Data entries

"""

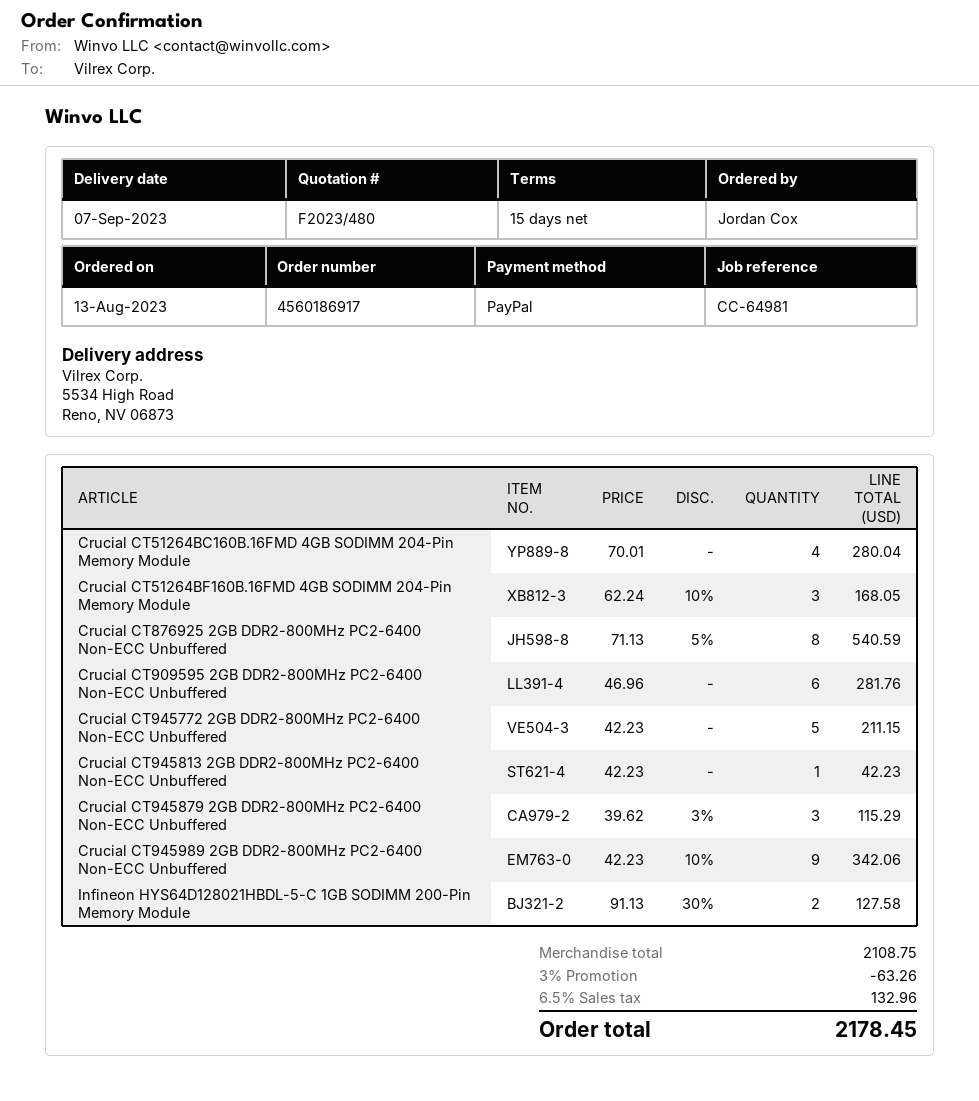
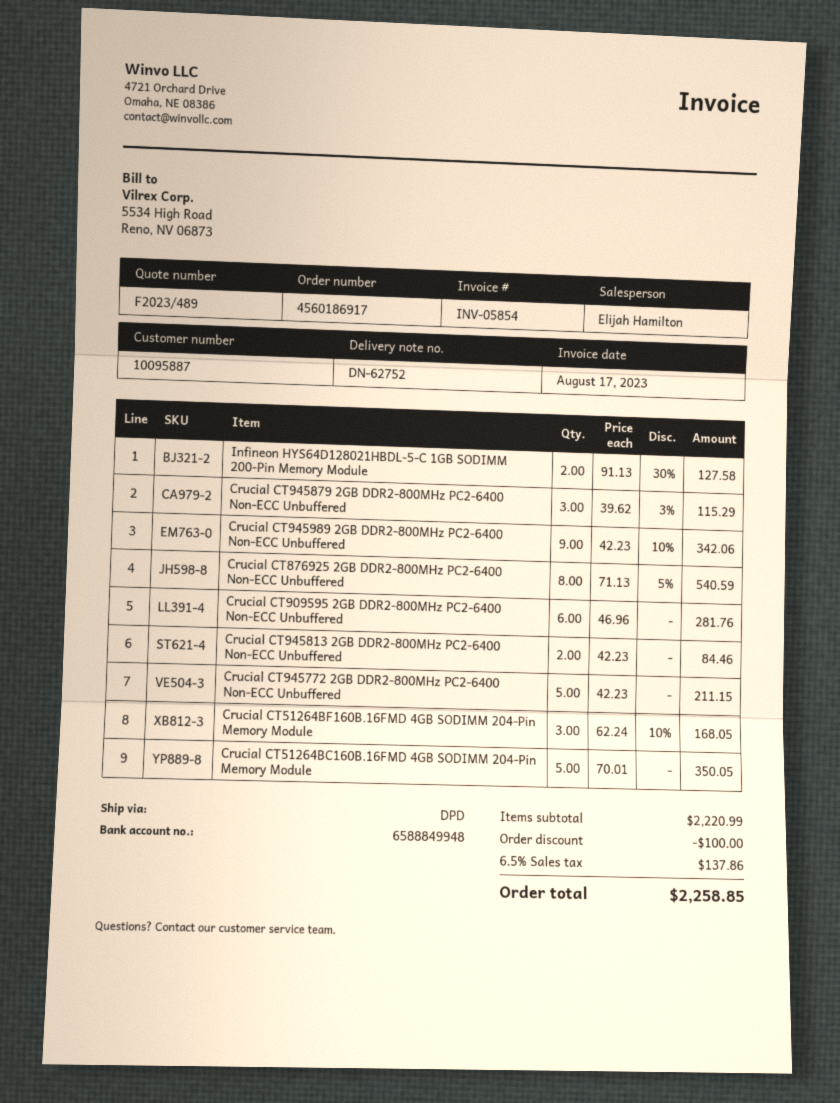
quote number: F2023/480 -> F2023/489
Crucial CT51264BC160B.16FMD 4GB SODIMM 204-Pin Memory Module: 4 x 70.01 = 280.04 -> 5 x 70.01 = 350.05
Crucial CT945813 2GB DDR2-800MHz PC2-6400 Non-ECC Unbuffered: 1 x 42.23 = 42.23 -> 2 x 42.23 = 84.46
subtotal: 2108.75 -> 2220.99
discount: 63.26 -> 100.00
tax: 6.5% = 132.96 -> 6.5% = 137.86
total: 2178.45 -> 2258.85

"""

Scan the data above and copy each line containing the word "Crucial".

Expected output
Crucial CT51264BC160B.16FMD 4GB SODIMM 204-Pin Memory Module: 4 x 70.01 = 280.04 -> 5 x 70.01 = 350.05
Crucial CT945813 2GB DDR2-800MHz PC2-6400 Non-ECC Unbuffered: 1 x 42.23 = 42.23 -> 2 x 42.23 = 84.46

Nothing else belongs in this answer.